‘Call Me By Your Name’ explores connection

Photo courtesy of Sony Pictures Classics

Emotion is scary. Permitting oneself to feel, knowing full well that the sensation is fleeting — that to feel joy, one must know sadness as well. To feel is to be vulnerable, and vulnerability is frightening. Still, people pine after profound emotion and rich connection with each other because the alternative is to numb oneself to the world.

In his newest film, “Call Me by Your Name,” Luca Guadagnino explores this idea as he follows Elio Perlman (Timothee Chalamet, “Lady Bird”), the 17-year-old son of an architecture professor, through one beautifully ephemeral summer in the 1980s.

Every summer, Elio spends his vacation in Italy with his father (Michael Stuhlbarg, “A Serious Man”), his mother (Amira Cassar, “The Forbidden Room”) and a grad student assisting in Mr. Perlman’s research.

The film opens on the onset of another such summer with Elio peering from his second story window of his father’s idyllic Italian manor as this summer’s grad student, Oliver (Armie Hammer, “The Man from U.N.C.L.E”), arrives exhausted from the US. Upon first meeting each other, Oliver asks Elio how he fills his summers, to which Elio dryly
replies that he waits for winter
to come.

Days, hours, minutes and days again pass between scenes as Elio circles around Oliver, at once intimidated and intrigued by the confident man who has entered his house. Elio fills his time reading, transcribing music, swimming, sunbathing, engaging in a casual fling with a local girl and all the while inching closer and closer to Oliver.

Guadagnino’s camera is as transient as the summer days: scenes blend into each other as Elio’s summer progresses in a tranquil reverie that few viewers may ever know. As the days ebb and flow, Elio finds himself grappling with feelings of attraction to Oliver.

He and Oliver orbit each other, each making cautious, shaky advances and testing each other’s waters for affirmation. Slowly, the two open up to each other and begin to develop a deep bond, both physically and emotionally.

Guadagnino’s intention is not necessarily to depict a strictly gay romance. Rather, he depicts how a deep, intimate connection can blossom between two individuals, who happen to be men, once they open themselves to each other.

Initially, Elio clearly fears his attraction to Oliver, masking it with a clumsy aloofness. He steels himself to his emotions, a numbness that is comforting. But, as time passes, Elio gives into his feelings. He allows himself the pleasure of being with Oliver, if only for the summer. He allows himself the jubilation of dancing through the streets of Bergamo with his lover even though he knows it will not last.

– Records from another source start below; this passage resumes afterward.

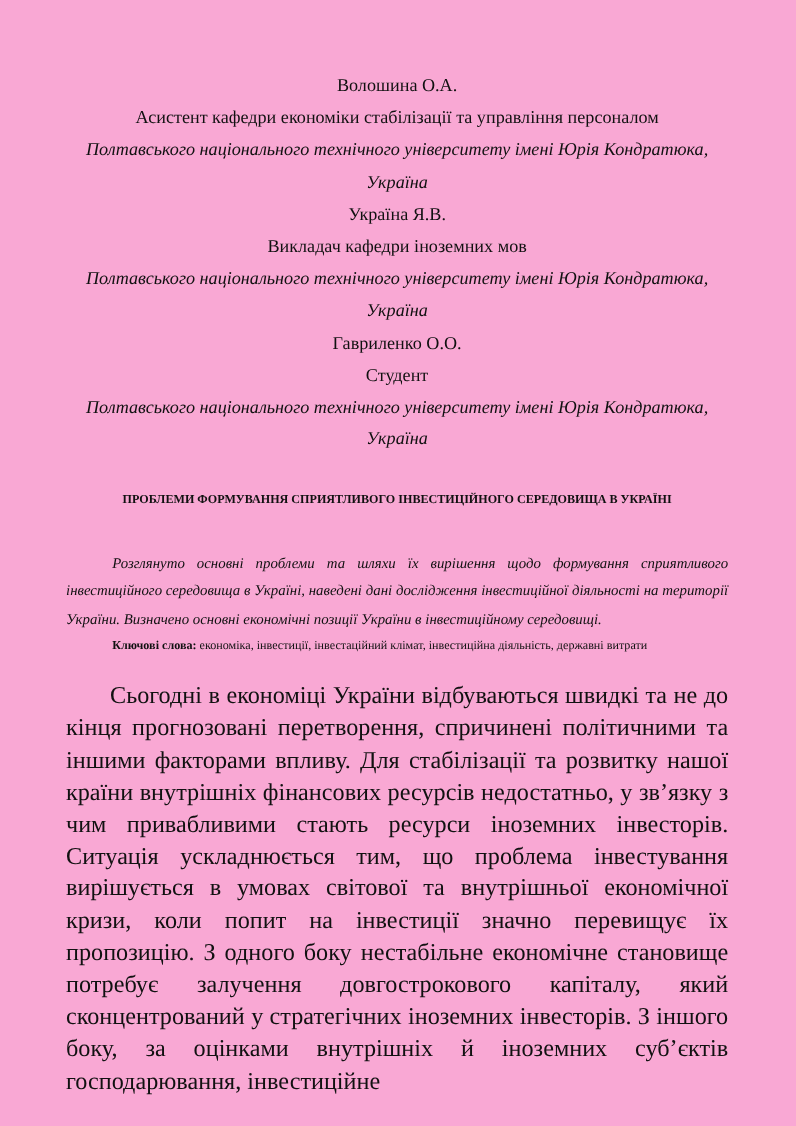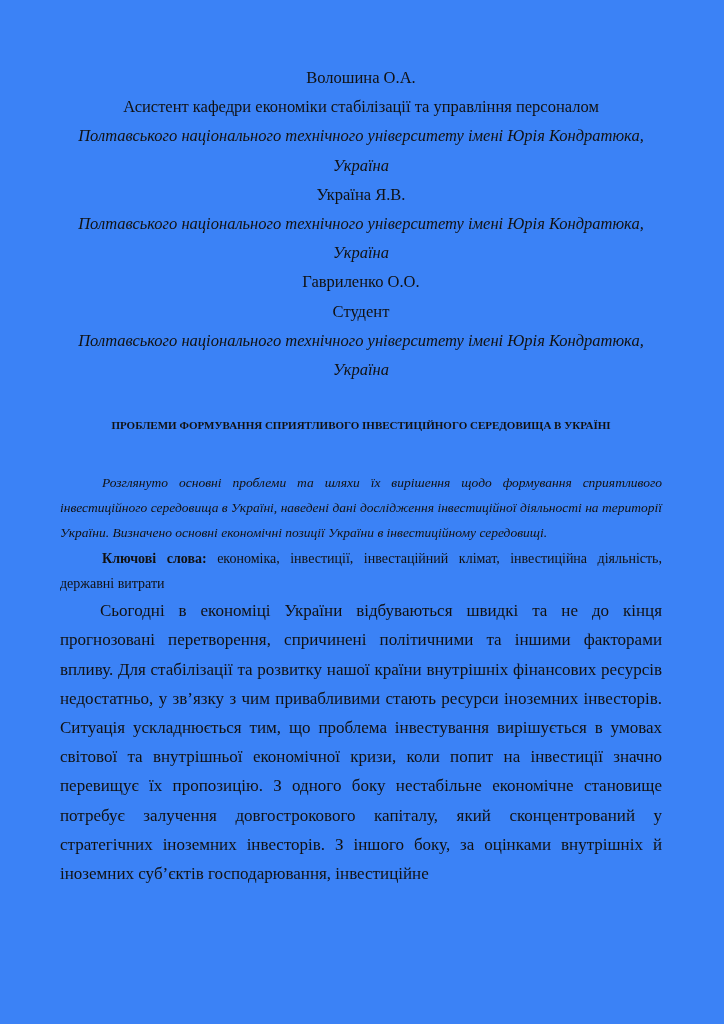--- a/index.html
+++ b/index.html
@@ -9,7 +9,7 @@
     width: 724px;
     height: 1024px;
     margin: 0 auto;
-    background: #3b82f6;
+    background: #f9a8d4;
     color: #111111;
     font-family: "Liberation Serif", "DejaVu Serif", serif;
     padding: 63px 62px 0 60px;

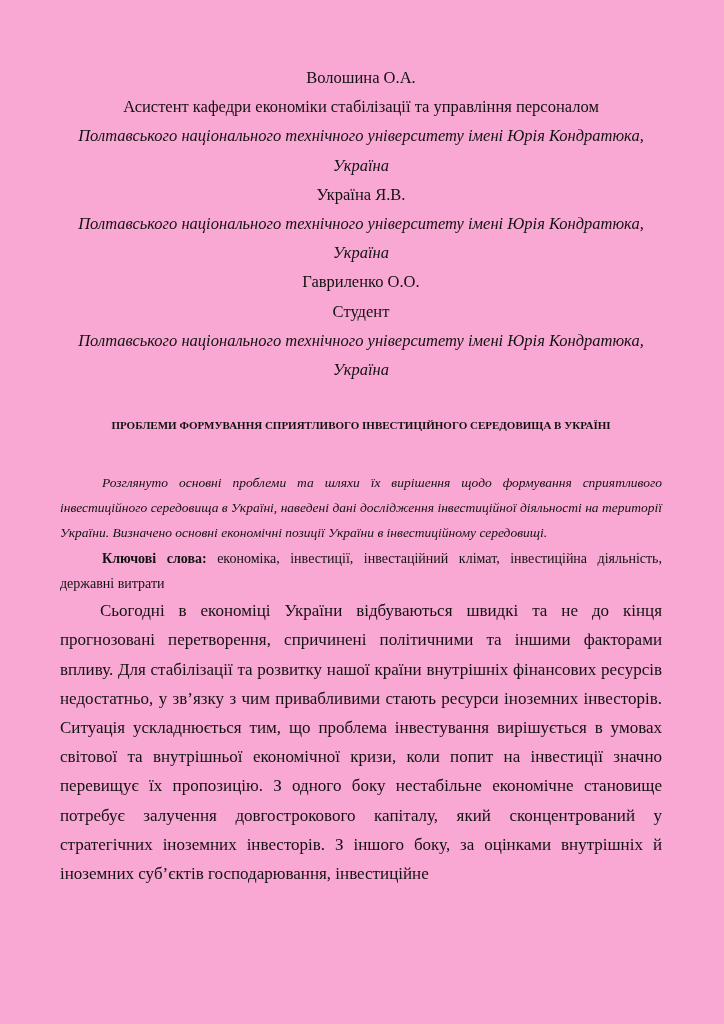--- a/index.html
+++ b/index.html
@@ -66,6 +66,7 @@
     <p class="italic">Україна</p>
 
     <p class="author-name">Україна Я.В.</p>
+    <p class="author-position">Викладач кафедри іноземних мов</p>
     <p class="italic">Полтавського національного технічного університету імені Юрія Кондратюка,</p>
     <p class="italic">Україна</p>
 

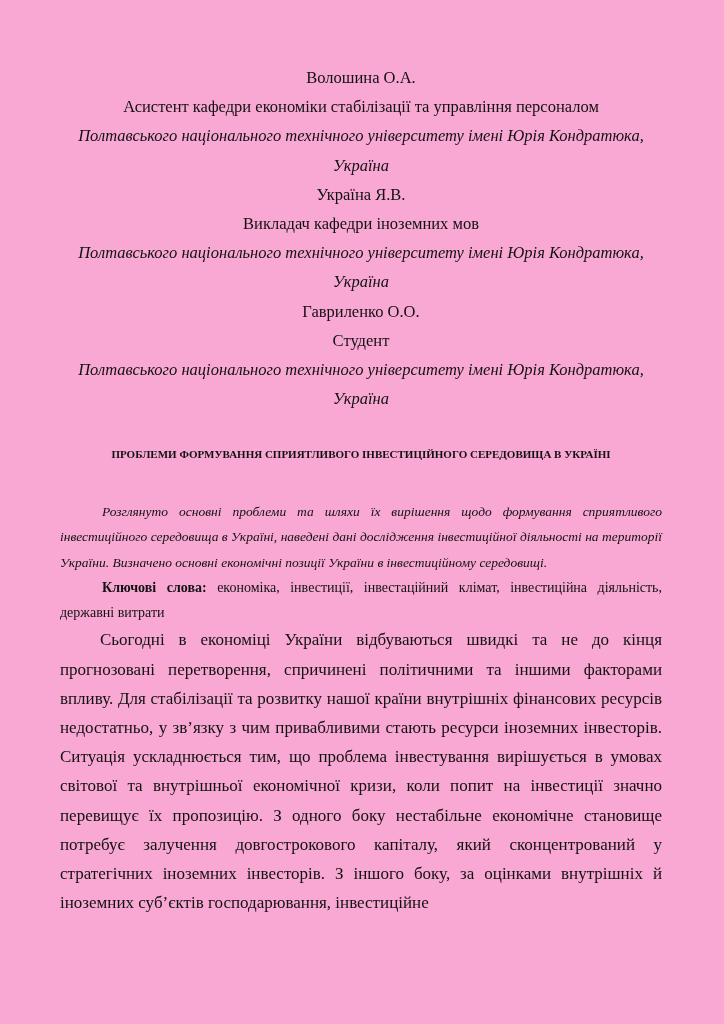--- a/index.html
+++ b/index.html
@@ -41,7 +41,7 @@
     text-indent: 42px;
   }
   .keywords-line {
-    font-size: 14px;
+    font-size: 11px;
     line-height: 25.3px;
     text-align: justify;
     text-indent: 42px;

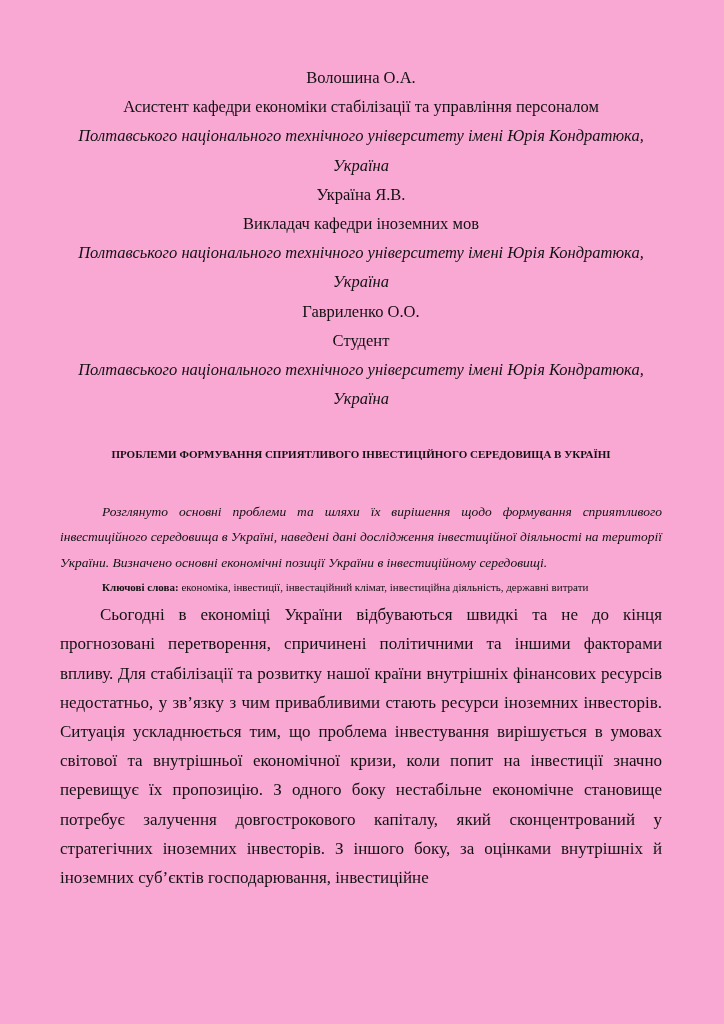--- a/index.html
+++ b/index.html
@@ -48,7 +48,8 @@
   }
   .keywords-label { font-weight: bold; }
   .body-paragraph {
-    font-size: 17px;
+    margin-top: 17px;
+    font-size: 22px;
     line-height: 29.2px;
     text-align: justify;
     text-indent: 40px;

Oliver and Elio’s tender advances and embraces, their smiles and furtive glances are punctuated by Sufjan Stevens’s ethereal soundtrack. At once airy and haunting, Stevens’s songs reflect the transience of Oliver and Elio’s summer bliss while reflecting the permanence of the memories they will share.

Moreover, Guadagnino’s camera complements this euphoria well. The Italian countryside is painted by the perpetual gaze of a brilliant sun. Rich colors pop off the screen, convincing viewers that, for the time being at least, Elio is in a paradise.

Amidst the beauty, Stuhlbarg’s Mr. Perlman punctuates the leisure with explorations of Greco-Roman statues, commenting on how the male figures depicted dare viewers to desire them. Guadagnino, too, wants to evoke the desire of Elio and Oliver. He wants to goad viewers into desiring and experiencing the pleasure on the screen before them, as Elio and Oliver acquiesce to their lust for each other.

When the summer ends, as it must, it is bittersweet. For Elio, the winter that inevitably follows will no longer be so graciously welcomed. The reverie has ended, but both Elio and viewers are grateful to have experienced it while it still was.

In depicting the fleeting, dreamy quality of Elio’s summer, Guadagnino’s direction is remarkable, but he often seems so caught up in Elio’s environs that he forgets to reflect Elio’s own emotions through the camera.

In the tender moments between Oliver and Elio — when they make their first advances on each other, when they furtively lay hands on each other for the first time, when they impulsively, nervously, excitedly kiss in the seclusion of a small creek — the camera is stoic. To an extent, viewers can infer the tension and the energy in the air, but the movie would
affect viewers more intimately if the pleasure and pure adrenaline of a first love were better captured by Guadagnino’s otherwise capable eye.

Despite this shortcoming, “Call Me by Your Name” is potent enough to affect most audience members profoundly. In making this film, Guadagnino was clearly not interested in making a movie just about sexuality; rather, he wanted to immortalize the blissful pleasure of companionship: the kind of companionship that all viewers long to have, in whatever form it may take.